Pero, ¿es el odio un delito? ¿Lo es el amor, pasión, como él, humana, espejo y contrapartida suya? Los crímenes de los hombres pueden ser acometidos bajo impulsos pasionales. O no. Pero un impulso pasional no es criminal en sí mismo. Si hablamos con rigor, no hay acto humano en cuyo despliegue no intervengan vectores afectivos: amor, odio, vergüenza, envidia, miedo, esperanza, arrogancia, pusilanimidad, desprecio, arrojo… Ni la textura moral de un acto, ni su calificación penal se asientan sobre el estado pasional del individuo que actúa. Dan razón de las consecuencias del acto mismo. Se puede matar por odio, claro está. También por amor, por ira, por envidia, miedo… Pero ni amor, ni envidia, ni ira, ni miedo son delitos tipificables. Tampoco, el odio.
No todo lo antipático es delictivo. No lo es siquiera todo cuanto nos repugna. Y en ningún caso lo son nuestras pasiones. Las cuales pueden conducir al crimen, por supuesto. Pero, ¿qué pulsión básica en el hombre no puede conducir a eso? Nuestra vida se juega siempre en el fiel de la balanza entre lo angélico y lo demoníaco. No es posible suprimir lo segundo sin abolir la posibilidad de lo primero. Es lo que el relato bíblico de la caída luciferina narra con una belleza agónica que sabemos a imagen nuestra. Es el péndulo Jekyll-Hyde, en cuya oscilación alza su palacio de hielo la paradoja estética a la cual llamamos Occidente. Es el seco dilema sobre la cual F. W. J Schelling dislocaba, en 1809, el corazón de la filosofía: la «libertad es el alfa y la omega» del filósofo, pero la libertad no es otra cosa que «una capacidad para el bien y para el mal»; excluido el mal, el bien se extingue; y libertad ya no significa nada.

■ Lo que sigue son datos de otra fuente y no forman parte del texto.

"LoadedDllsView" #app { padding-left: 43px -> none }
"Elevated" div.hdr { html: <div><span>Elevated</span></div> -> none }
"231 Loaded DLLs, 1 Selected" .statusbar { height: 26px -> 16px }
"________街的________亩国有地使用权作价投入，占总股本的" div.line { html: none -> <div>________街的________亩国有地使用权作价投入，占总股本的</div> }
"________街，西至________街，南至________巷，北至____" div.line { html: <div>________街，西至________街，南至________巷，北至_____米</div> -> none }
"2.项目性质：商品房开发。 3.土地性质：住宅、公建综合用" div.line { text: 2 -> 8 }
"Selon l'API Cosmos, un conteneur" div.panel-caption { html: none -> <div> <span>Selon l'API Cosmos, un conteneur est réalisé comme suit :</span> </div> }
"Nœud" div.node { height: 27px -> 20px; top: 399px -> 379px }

Puede que el arquetipo lo fijara Catulo en el octogésimo quinto de sus Carmina. Con la lacónica intemporalidad del mito: «Odio y amo. ¿Cómo es posible?, te preguntarás tal vez. / Lo ignoro, pero lo siento y me crucifica». ¿Habremos de incluir a Catulo en un nuevo Index librorum prohibitorum de la corrección política? Es lo que el artículo 510 de la ley orgánica 10/1995 de Felipe González nos estaba anunciando.